Changelog

2.2.1

New:

  • A performance improvement was noticed when we switched from running the ROS2 nodes in a VirtualBox to a full fledged Ubuntu 20.04 desktop in a dual boot system.

2.2.0

New:

  • To address the GIL limitation, we combined the three separate nodes into one Python node, which improved performance.

  • However, the fastest approach was live control without crash detection functionality.

  • A potential solution to overcome this limitation would be to use separate edge computers to process different types of data and inputs, with one central node making decisions.

2.1.2

New:

  • Previous implementation had three nodes, publishing gesture, filtered LIDAR readings and publishing Twist messages, also showing the camera view of Turtlebot 4.

  • Video feed would turn red if it sensed an obstacle in proximity.

  • Running multiple Python nodes caused performance issues due to Global Interpreter Lock(GIL) limitation.

2.1.1

New:

  • Ensured safety of the robot and avoided collisions by using readings from the Turtlebot’s lidar.

  • Filtered the lidar data using an FIR filter with a memory of past 50 readings due to erratic readings between subsequent readings.

  • Implemented a feature to prevent the robot from moving forward if an obstacle was detected to be too close by the lidar.

Note

Adjusted for the offset of the Turtlebot’s lidar, which was placed at an offset of 90 degrees. Modified the readings to account for the offset, with the front of the lidar being considered the left side of the Turtlebot 4.

2.1.0

New:

  • Integrated the trained model into a ROS2 publisher node.

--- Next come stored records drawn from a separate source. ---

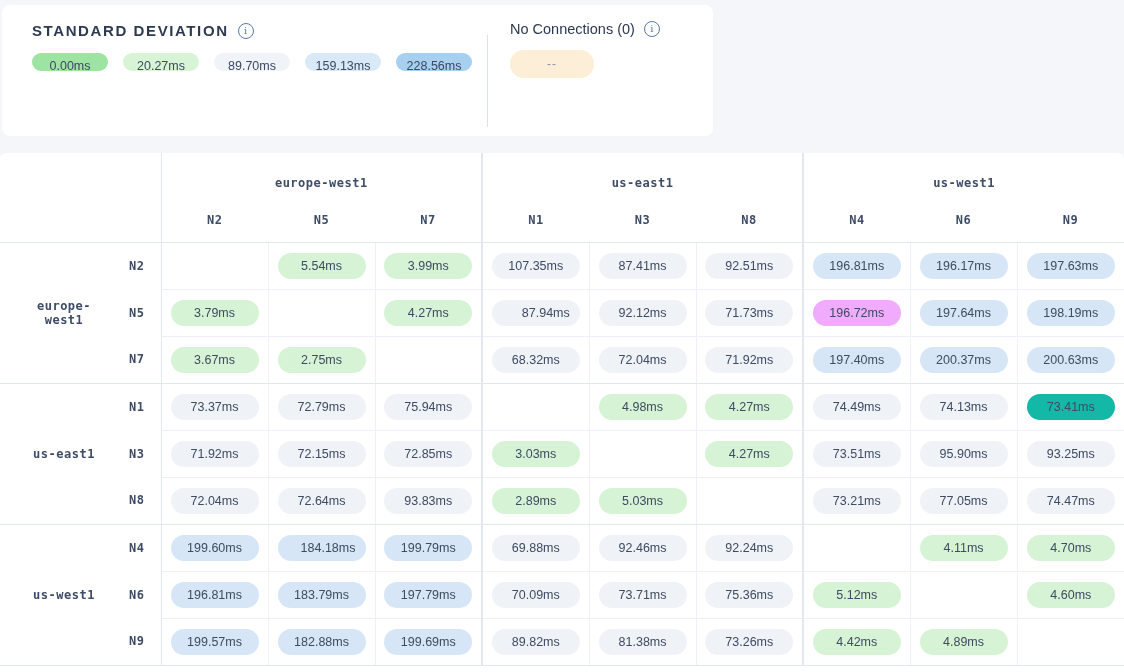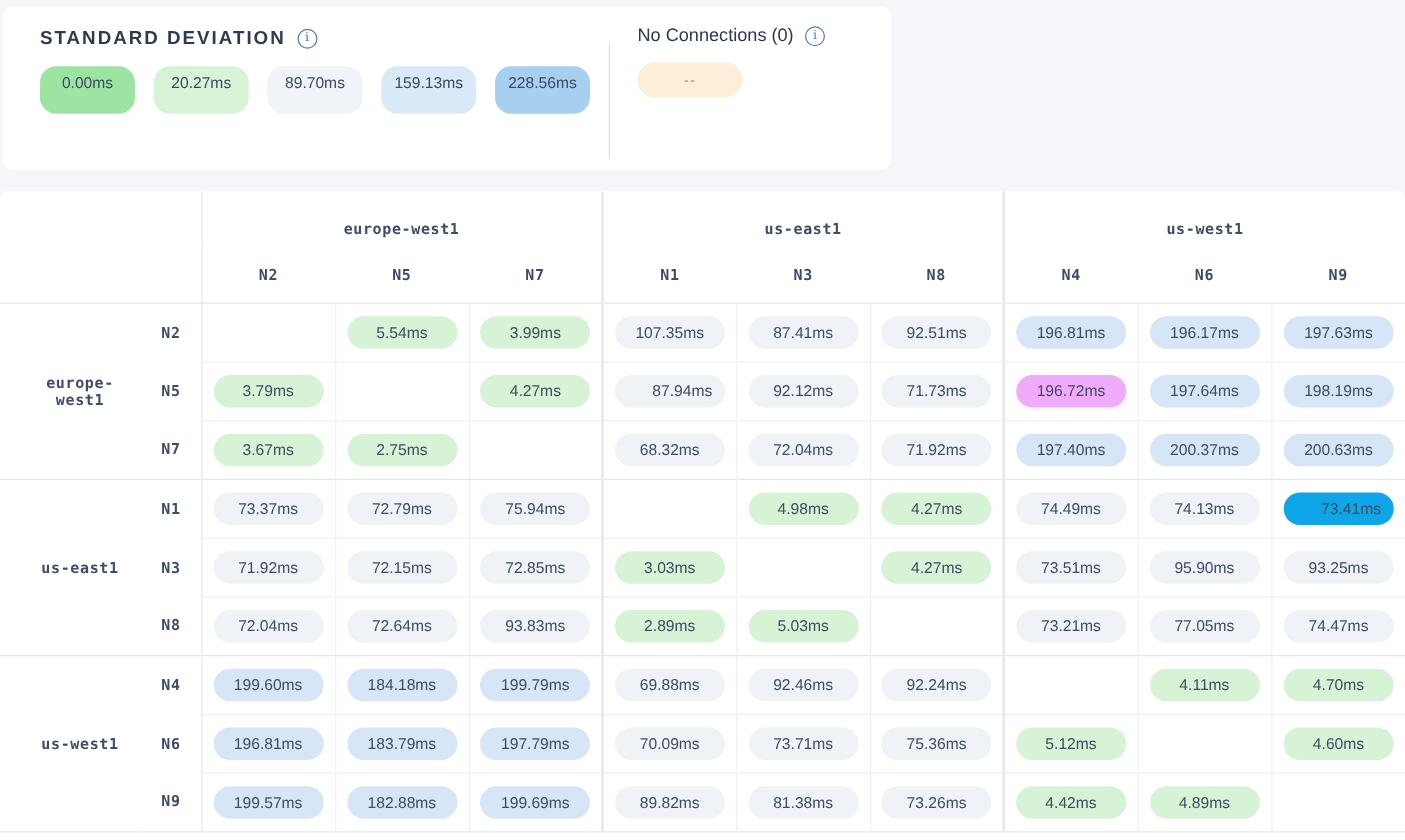"0.00ms" .legend-pill { height: 38px -> 18px }
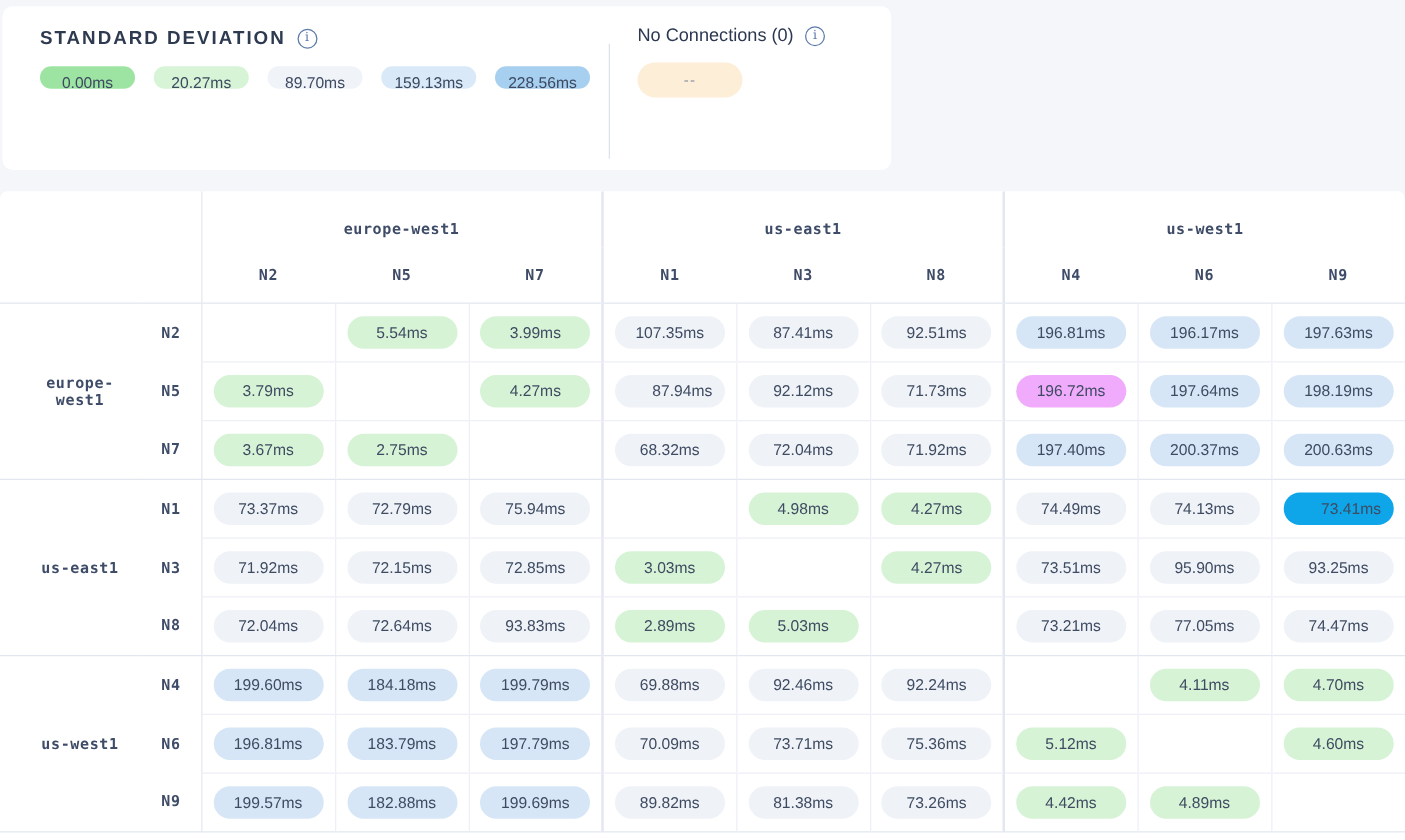"73.41ms" span.pill { background: #0ea5e9 -> #14b8a6; text-align: right -> none }
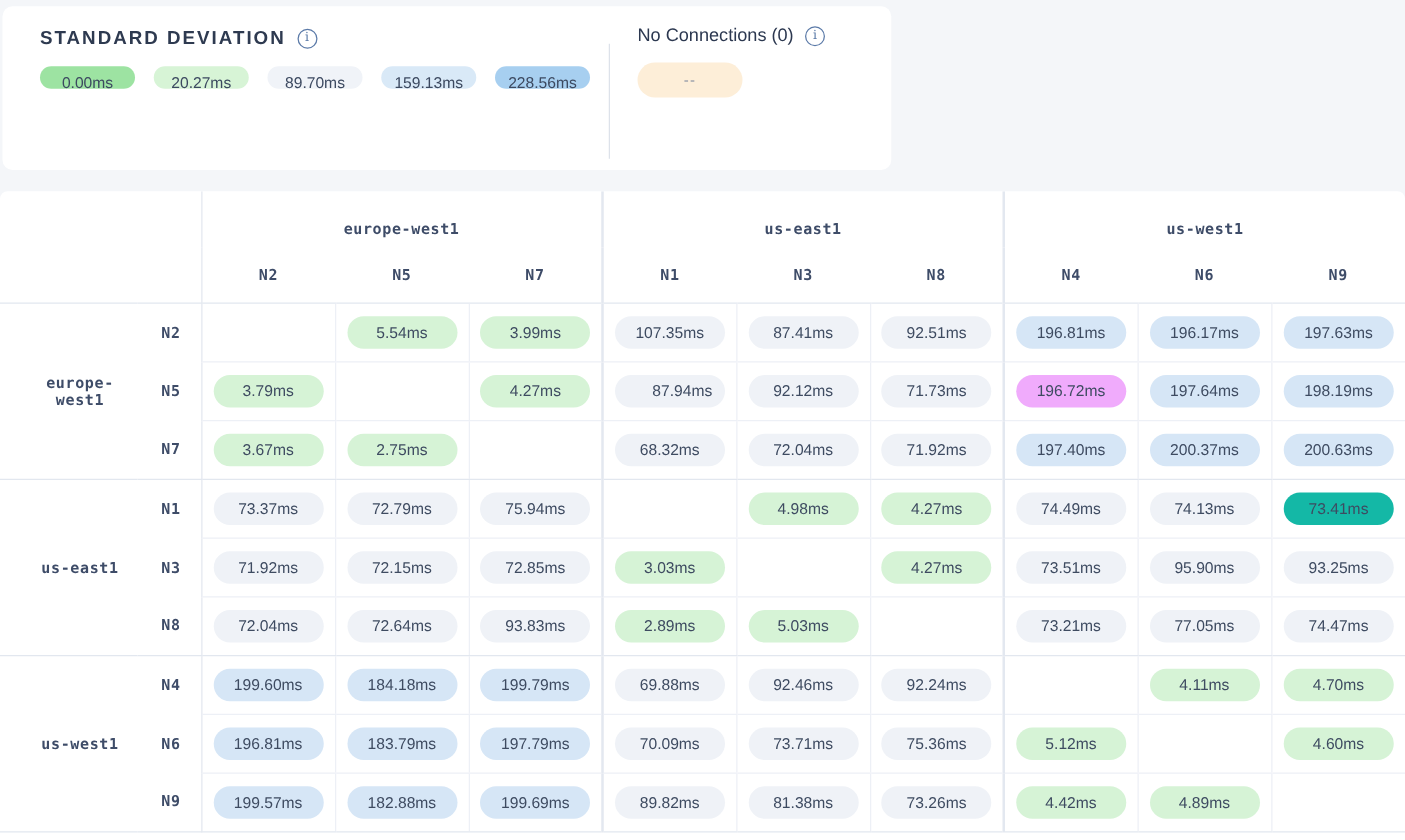"184.18ms" span.pill { text-align: none -> right }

  • Used the model to predict gestures from video feeds obtained from the laptop’s webcam.

  • Implemented a function to publish Twist messages to the /cmd/vel topic on the Turtlebot 4 based on the recognized gestures.

2.0.2

New:

  • Online research led to the discovery that successful solutions used relational coordinates of hand landmarks for gesture recognition instead of absolute coordinates.

  • Adopting this approach yielded a model accuracy of 97%.

2.0.1

New:

  • Trained a model using the Random Forest Classifier in scikit-learn library to recognize gestures based on landmark segment coordinates.

  • Achieved a model accuracy of 85% with this approach.

2.0.0

New:

  • The previous approach was ineffective due to the model’s size and lack of improvement in accuracy and latency.

  • Mediapipe python library was adopted as an alternative solution, leveraging 21 hand landmarks to segment human hands. More information on mediapipe python library can be found here: https://developers.google.com/mediapipe/solutions/vision/hand_landmarker.

  • The X and Y coordinates of the landmarks can be recorded and used to train a machine learning model for gesture recognition.

1.0.2

New:

  • The model was trained on isolated hand images obtained from a dataset on Kaggle found in https://www.kaggle.com/datasets/muhammadkhalid/sign-language-for-numbers?resource=download.

  • Accurate predictions required segmentation of hands from the video feed.

  • Testing the model on live video feed revealed a significant latency between video input and gesture recognition.

  • The latency was unsuitable for real-time control of the Turtlebot4, hindering its use as a remote-controlled collaborative robot.

1.0.1

New:

  • Technical challenges arose while training the model on Virtualbox running Ubuntu 20.04 due to the absence of AVX and AVX2 instruction sets required by Tensorflow.

  • A possible workaround is to use Tensorflow Lite instead of Tensorflow.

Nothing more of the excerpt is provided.